-- Change listing data --

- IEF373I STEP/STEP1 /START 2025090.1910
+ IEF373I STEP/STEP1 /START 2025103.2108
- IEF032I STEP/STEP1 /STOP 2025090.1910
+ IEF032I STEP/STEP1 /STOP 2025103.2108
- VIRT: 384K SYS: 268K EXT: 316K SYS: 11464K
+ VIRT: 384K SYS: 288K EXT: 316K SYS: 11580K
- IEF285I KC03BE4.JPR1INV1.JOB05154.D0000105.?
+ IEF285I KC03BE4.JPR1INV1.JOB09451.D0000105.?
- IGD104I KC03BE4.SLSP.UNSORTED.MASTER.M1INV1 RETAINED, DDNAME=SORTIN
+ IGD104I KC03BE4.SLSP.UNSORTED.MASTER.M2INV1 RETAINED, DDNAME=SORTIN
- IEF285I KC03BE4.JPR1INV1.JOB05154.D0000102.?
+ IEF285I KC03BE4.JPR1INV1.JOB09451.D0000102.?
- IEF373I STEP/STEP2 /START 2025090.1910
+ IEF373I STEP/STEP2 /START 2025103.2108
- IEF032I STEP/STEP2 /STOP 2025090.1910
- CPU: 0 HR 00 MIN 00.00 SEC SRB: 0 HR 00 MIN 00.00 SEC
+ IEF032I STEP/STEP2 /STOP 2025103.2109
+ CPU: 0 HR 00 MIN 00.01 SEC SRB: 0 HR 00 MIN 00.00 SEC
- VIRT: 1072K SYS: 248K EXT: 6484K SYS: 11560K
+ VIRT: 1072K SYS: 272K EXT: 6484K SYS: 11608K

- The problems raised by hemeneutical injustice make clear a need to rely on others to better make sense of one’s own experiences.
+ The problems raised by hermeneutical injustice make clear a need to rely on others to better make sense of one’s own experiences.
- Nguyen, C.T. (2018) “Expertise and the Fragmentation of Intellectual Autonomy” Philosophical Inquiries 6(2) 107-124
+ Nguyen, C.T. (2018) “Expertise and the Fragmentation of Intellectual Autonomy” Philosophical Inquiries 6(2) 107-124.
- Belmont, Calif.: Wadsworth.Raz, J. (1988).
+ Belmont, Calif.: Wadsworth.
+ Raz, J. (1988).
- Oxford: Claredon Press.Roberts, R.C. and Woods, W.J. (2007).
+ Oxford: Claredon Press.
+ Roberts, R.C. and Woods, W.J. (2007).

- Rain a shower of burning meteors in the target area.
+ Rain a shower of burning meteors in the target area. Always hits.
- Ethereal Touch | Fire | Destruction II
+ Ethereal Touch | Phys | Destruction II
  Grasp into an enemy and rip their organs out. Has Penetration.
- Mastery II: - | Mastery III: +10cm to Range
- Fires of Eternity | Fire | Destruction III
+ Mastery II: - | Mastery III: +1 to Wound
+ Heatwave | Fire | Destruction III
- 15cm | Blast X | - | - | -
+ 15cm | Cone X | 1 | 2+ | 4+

-- WHAT YOU NEED TO DO --
What is needed is an exact repetition of the lines from the first line of the records through the line containing "6484K SYS: 11608K", both ends included, and nothing more.

-- RESULT OF THIS TASK --
- IEF373I STEP/STEP1 /START 2025090.1910
+ IEF373I STEP/STEP1 /START 2025103.2108
- IEF032I STEP/STEP1 /STOP 2025090.1910
+ IEF032I STEP/STEP1 /STOP 2025103.2108
- VIRT: 384K SYS: 268K EXT: 316K SYS: 11464K
+ VIRT: 384K SYS: 288K EXT: 316K SYS: 11580K
- IEF285I KC03BE4.JPR1INV1.JOB05154.D0000105.?
+ IEF285I KC03BE4.JPR1INV1.JOB09451.D0000105.?
- IGD104I KC03BE4.SLSP.UNSORTED.MASTER.M1INV1 RETAINED, DDNAME=SORTIN
+ IGD104I KC03BE4.SLSP.UNSORTED.MASTER.M2INV1 RETAINED, DDNAME=SORTIN
- IEF285I KC03BE4.JPR1INV1.JOB05154.D0000102.?
+ IEF285I KC03BE4.JPR1INV1.JOB09451.D0000102.?
- IEF373I STEP/STEP2 /START 2025090.1910
+ IEF373I STEP/STEP2 /START 2025103.2108
- IEF032I STEP/STEP2 /STOP 2025090.1910
- CPU: 0 HR 00 MIN 00.00 SEC SRB: 0 HR 00 MIN 00.00 SEC
+ IEF032I STEP/STEP2 /STOP 2025103.2109
+ CPU: 0 HR 00 MIN 00.01 SEC SRB: 0 HR 00 MIN 00.00 SEC
- VIRT: 1072K SYS: 248K EXT: 6484K SYS: 11560K
+ VIRT: 1072K SYS: 272K EXT: 6484K SYS: 11608K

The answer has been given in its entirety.